Fakt ist aber auch: Rund ein Viertel der Betriebe mit mehr als 20 Mitarbeitern in Sachsen beschäftigt keine Menschen mit Behinderungen. Dabei gebe es „zahlreiche Möglichkeiten, die Hürden abbauen und eine Win-win-Situation schaffen“.

Denn verstecken müssen sich behinderte Arbeitssuchende nicht. So haben von den aktuell 9.200 arbeitslosen Schwerbehinderten im Freistaat insgesamt 67 Prozent einen Berufsabschluss oder eine akademische Ausbildung. „Damit waren Menschen mit Beeinträchtigungen besser qualifiziert als der Durchschnitt aller Arbeitslosen. Von allen 138.500 arbeitslos gemeldeten Frauen und Männern haben 59 Prozent eine Berufsausbildung oder einen akademischen Abschluss“, heißt es aus der Arbeitsagentur.

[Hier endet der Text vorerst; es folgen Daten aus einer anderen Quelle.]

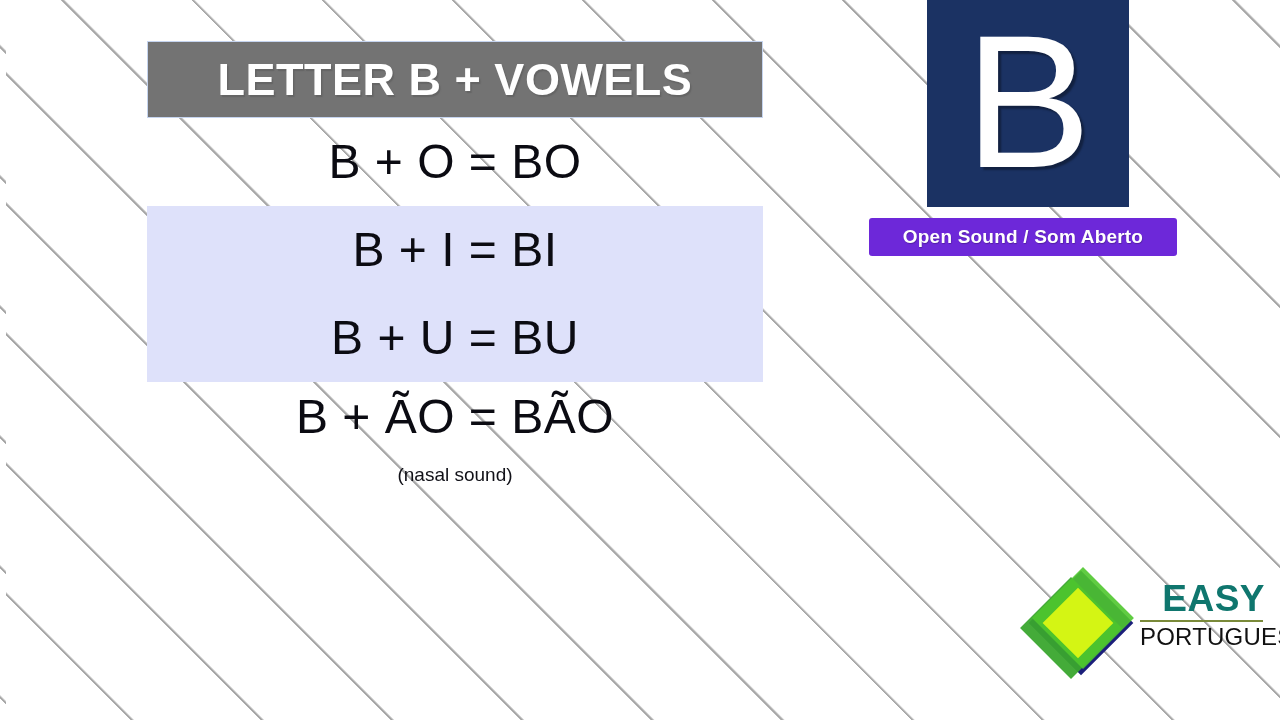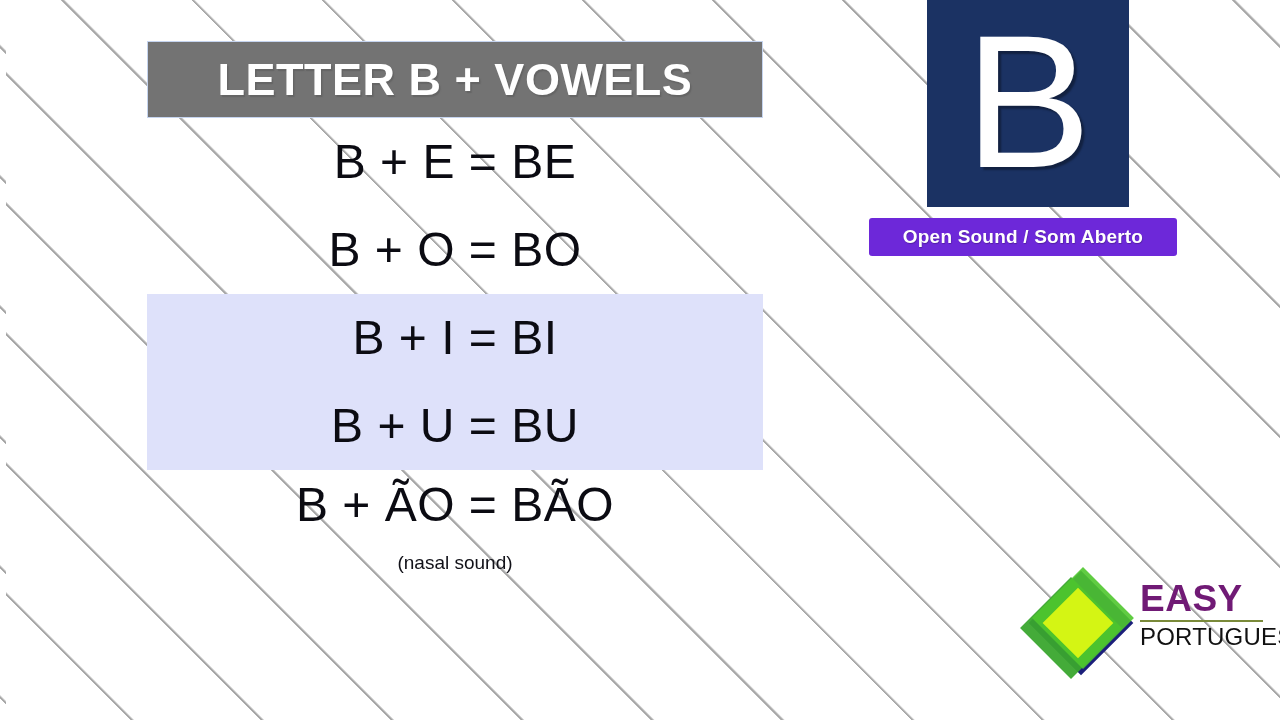--- a/index.html
+++ b/index.html
@@ -223,9 +223,6 @@
     </div>
 
 
-    <div class="row plain">
-      <span class="row-text">B + E = BE</span>
-    </div>
 
     <div class="row plain">
       <span class="row-text">B + O = BO</span>

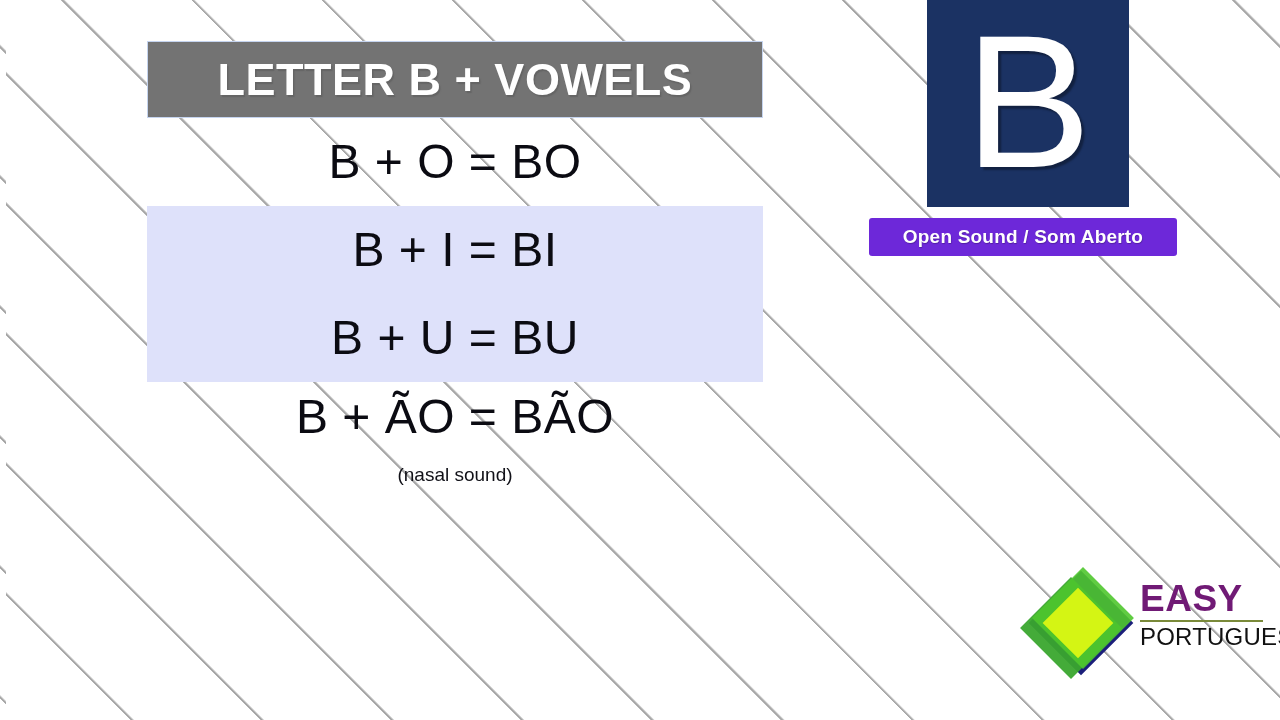--- a/index.html
+++ b/index.html
@@ -190,9 +190,10 @@
   #logo-easy {
     font-size: 37px;
     font-weight: bold;
-    color: #701a75;
+    color: #0f766e;
     letter-spacing: 0.5px;
     line-height: 1;
+    text-align: right;
   }
   #logo-rule {
     height: 2px;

Arbeitgeber, die ihre Beschäftigungspflicht nicht oder nur teilweise erfüllen, müssen eine Ausgleichsabgabe an die Integrationsämter zahlen. In Sachsen ist das der Kommunale Sozialverband (KSV). Die Ausgleichsabgabe betrug für das Anzeigejahr 2022 zwischen 140 und 360 Euro pro Monat. Mit dem Gesetz zum inklusiven Arbeitsmarkt wurde zum 1. Januar 2024 eine erhöhte Ausgleichsabgabe für diejenigen Betriebe eingeführt, die ihrer Beschäftigungspflicht nicht nachkommen. Für diese Arbeitgeber kann die Ausgleichsabgabe je nach Betriebsgröße auf bis zu 720 Euro monatlich steigen.

Ein Grund mehr, das Thema Inklusion vielleicht doch noch einmal auf die interne Tagesordnung zu setzen – und sich im Zweifel Hilfe zu holen. Das Dienstleistungsnetzwerk Support etwa berät seit mehr als zehn Jahren Unternehmen, die Menschen mit Behinderungen beschäftigen oder die Einstellung Behinderter planen. In Sachsen gibt es drei Standorte – in Dresden, Leipzig und Chemnitz. Die Unterstützung durch die Mitarbeiter dort ist für die Betriebe kostenlos. Sie wird durch die Ausgleichsabgabe mitfinanziert.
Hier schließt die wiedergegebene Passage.